%%

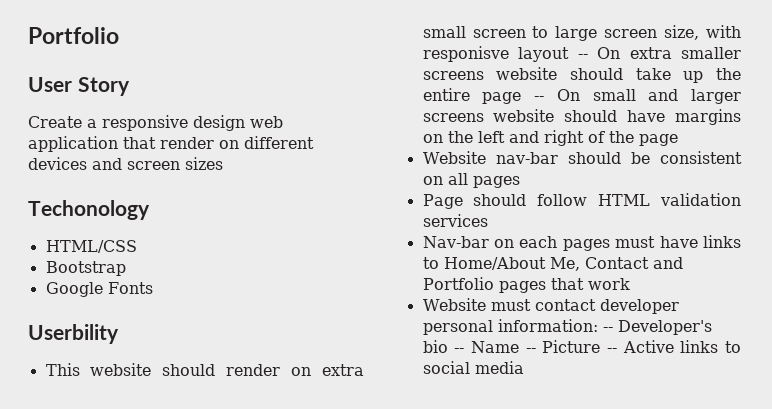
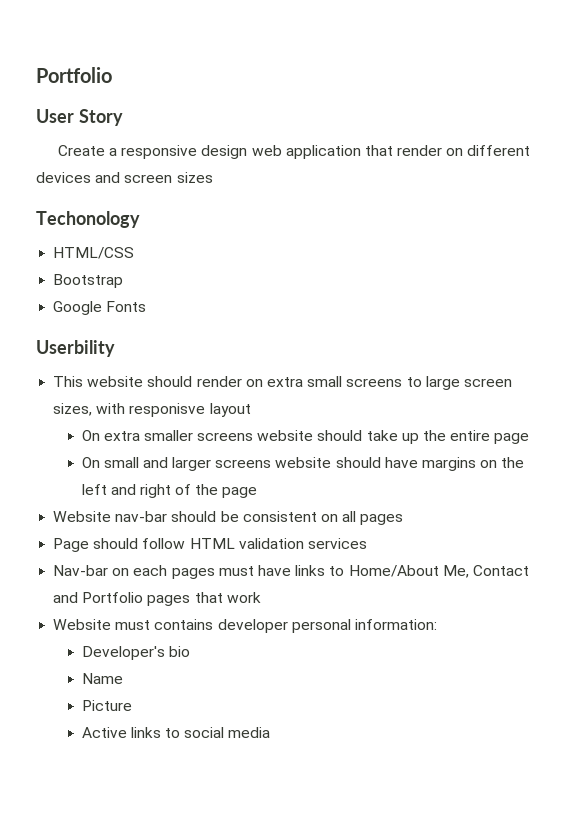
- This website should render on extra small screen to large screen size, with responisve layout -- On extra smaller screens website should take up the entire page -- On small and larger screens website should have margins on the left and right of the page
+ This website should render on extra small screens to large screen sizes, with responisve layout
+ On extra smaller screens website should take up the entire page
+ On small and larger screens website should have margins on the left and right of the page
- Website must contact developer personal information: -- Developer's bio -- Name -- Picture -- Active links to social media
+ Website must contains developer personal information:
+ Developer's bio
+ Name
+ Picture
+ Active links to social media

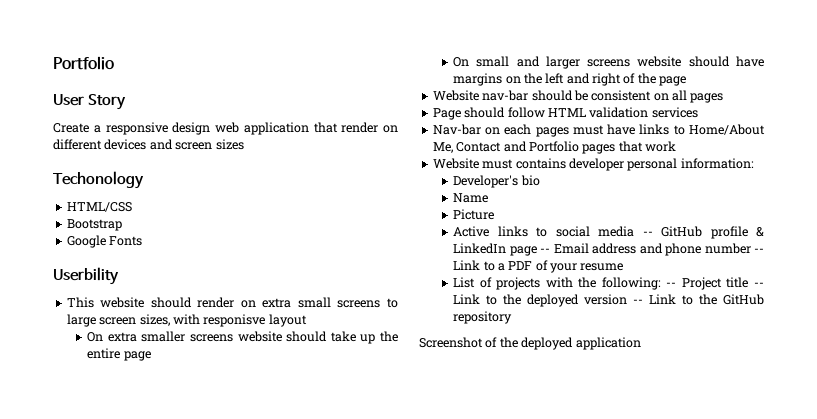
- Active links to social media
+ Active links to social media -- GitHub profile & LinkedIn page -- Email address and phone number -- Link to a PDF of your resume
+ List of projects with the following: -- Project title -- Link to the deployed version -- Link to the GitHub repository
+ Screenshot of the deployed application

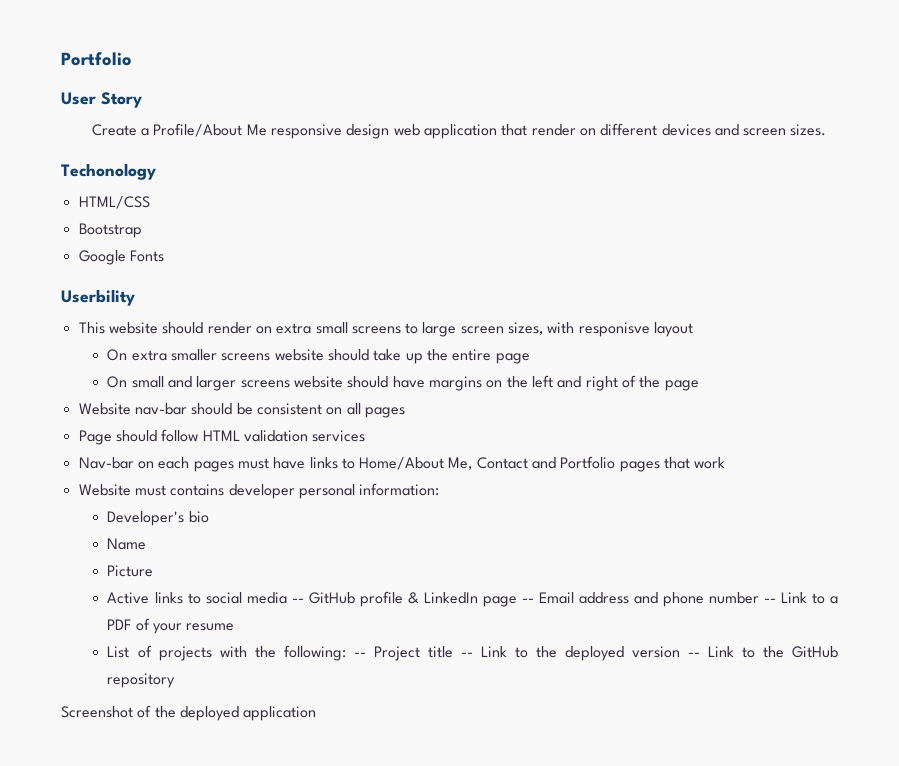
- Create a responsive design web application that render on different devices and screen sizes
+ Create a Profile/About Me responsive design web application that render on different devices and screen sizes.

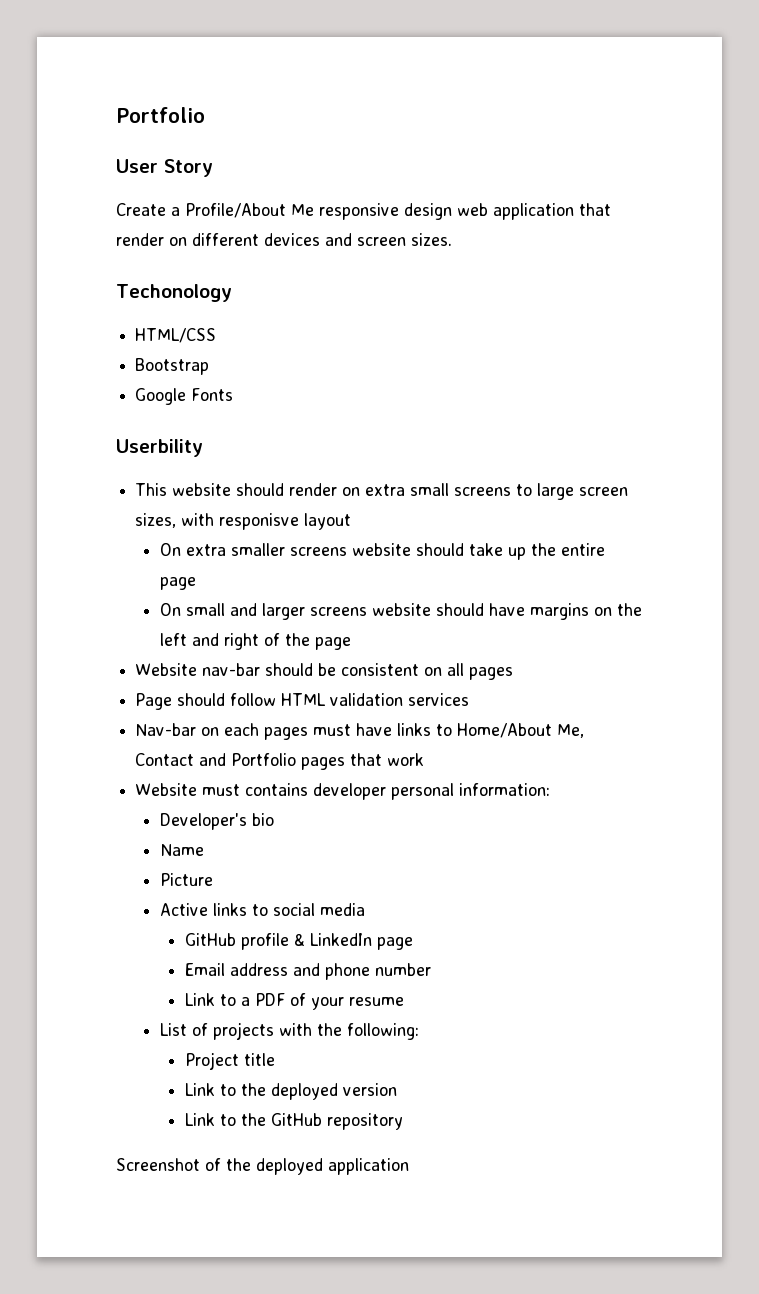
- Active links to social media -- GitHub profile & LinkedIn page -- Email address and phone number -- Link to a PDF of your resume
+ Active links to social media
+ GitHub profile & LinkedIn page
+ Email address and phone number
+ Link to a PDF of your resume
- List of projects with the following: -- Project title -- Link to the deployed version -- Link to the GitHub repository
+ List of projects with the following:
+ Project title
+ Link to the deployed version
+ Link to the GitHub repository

%%
%%

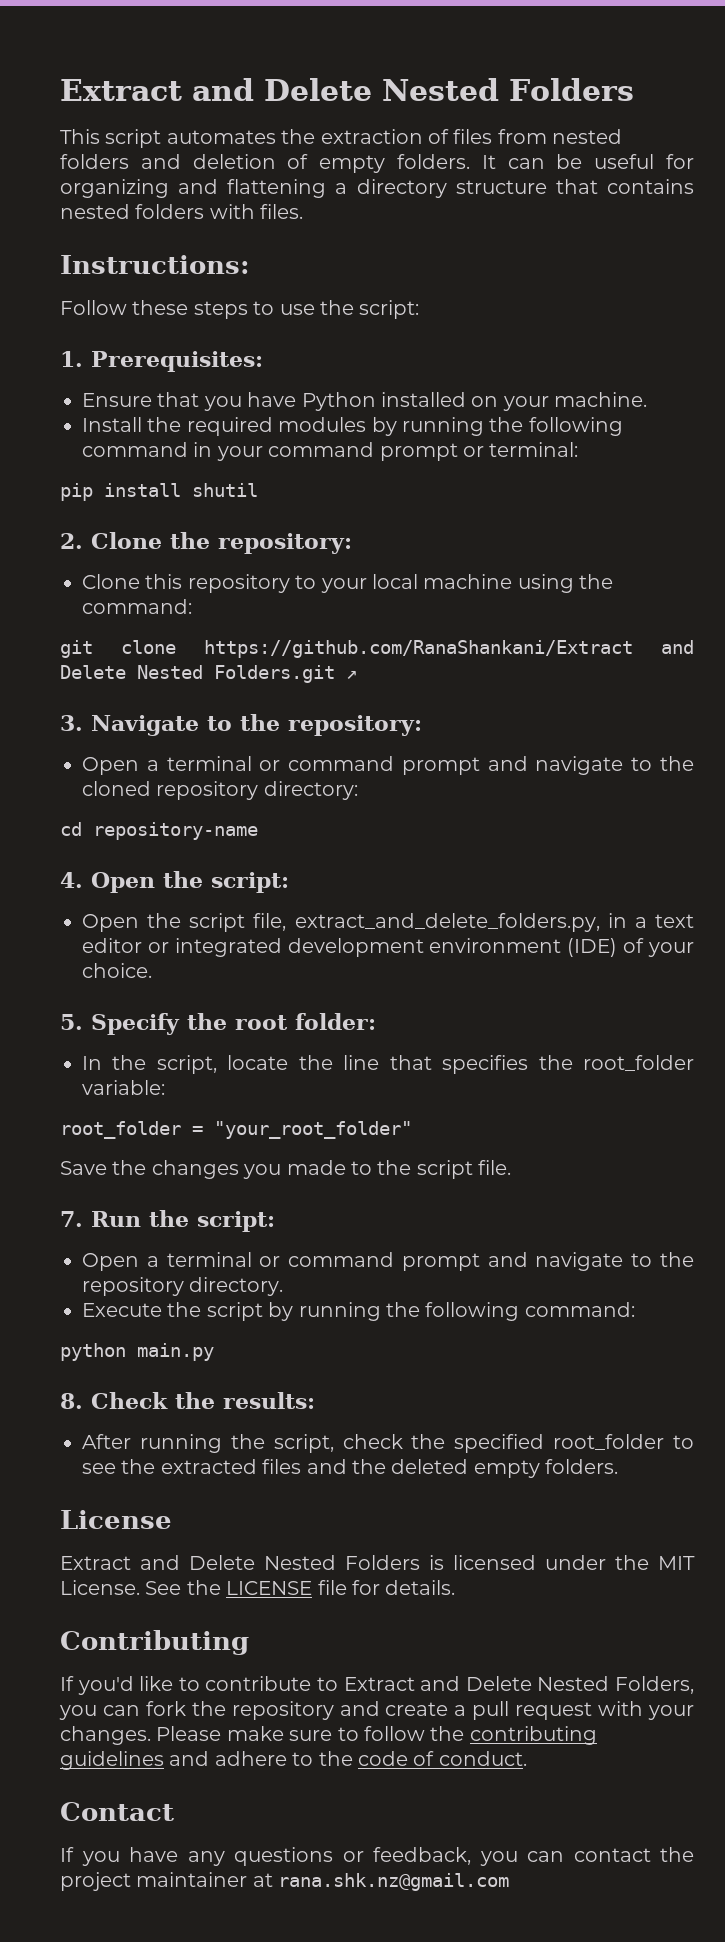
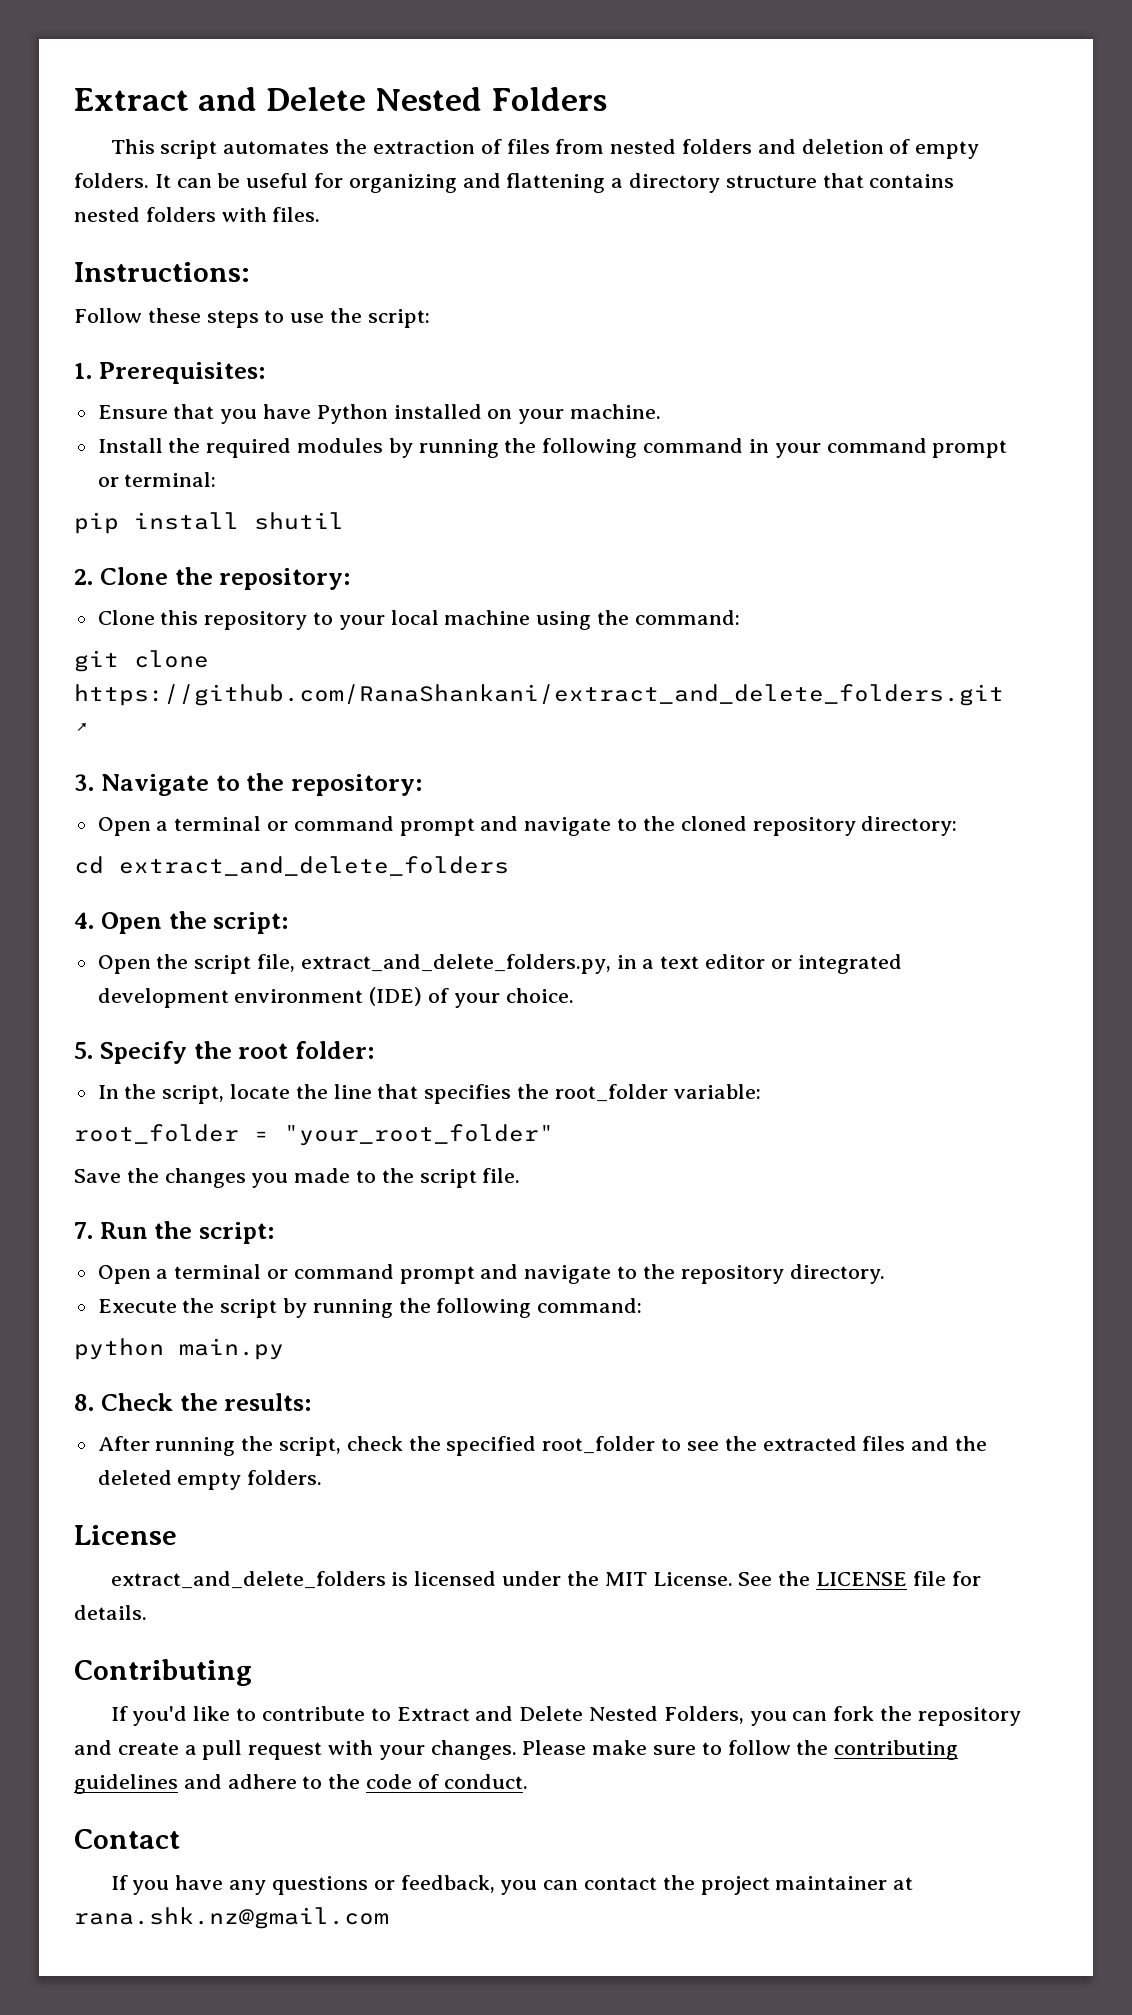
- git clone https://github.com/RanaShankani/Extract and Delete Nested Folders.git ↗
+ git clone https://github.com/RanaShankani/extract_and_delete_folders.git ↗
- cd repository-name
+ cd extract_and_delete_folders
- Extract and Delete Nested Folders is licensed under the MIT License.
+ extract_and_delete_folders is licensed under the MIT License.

%%

(Prompt): Skip every picture, and restate word for word only the lines above from the line containing "- This website" to the line containing "and screen sizes.", both of them included.

(Result of the exercise):
- This website should render on extra small screen to large screen size, with responisve layout -- On extra smaller screens website should take up the entire page -- On small and larger screens website should have margins on the left and right of the page
+ This website should render on extra small screens to large screen sizes, with responisve layout
+ On extra smaller screens website should take up the entire page
+ On small and larger screens website should have margins on the left and right of the page
- Website must contact developer personal information: -- Developer's bio -- Name -- Picture -- Active links to social media
+ Website must contains developer personal information:
+ Developer's bio
+ Name
+ Picture
+ Active links to social media

- Active links to social media
+ Active links to social media -- GitHub profile & LinkedIn page -- Email address and phone number -- Link to a PDF of your resume
+ List of projects with the following: -- Project title -- Link to the deployed version -- Link to the GitHub repository
+ Screenshot of the deployed application

- Create a responsive design web application that render on different devices and screen sizes
+ Create a Profile/About Me responsive design web application that render on different devices and screen sizes.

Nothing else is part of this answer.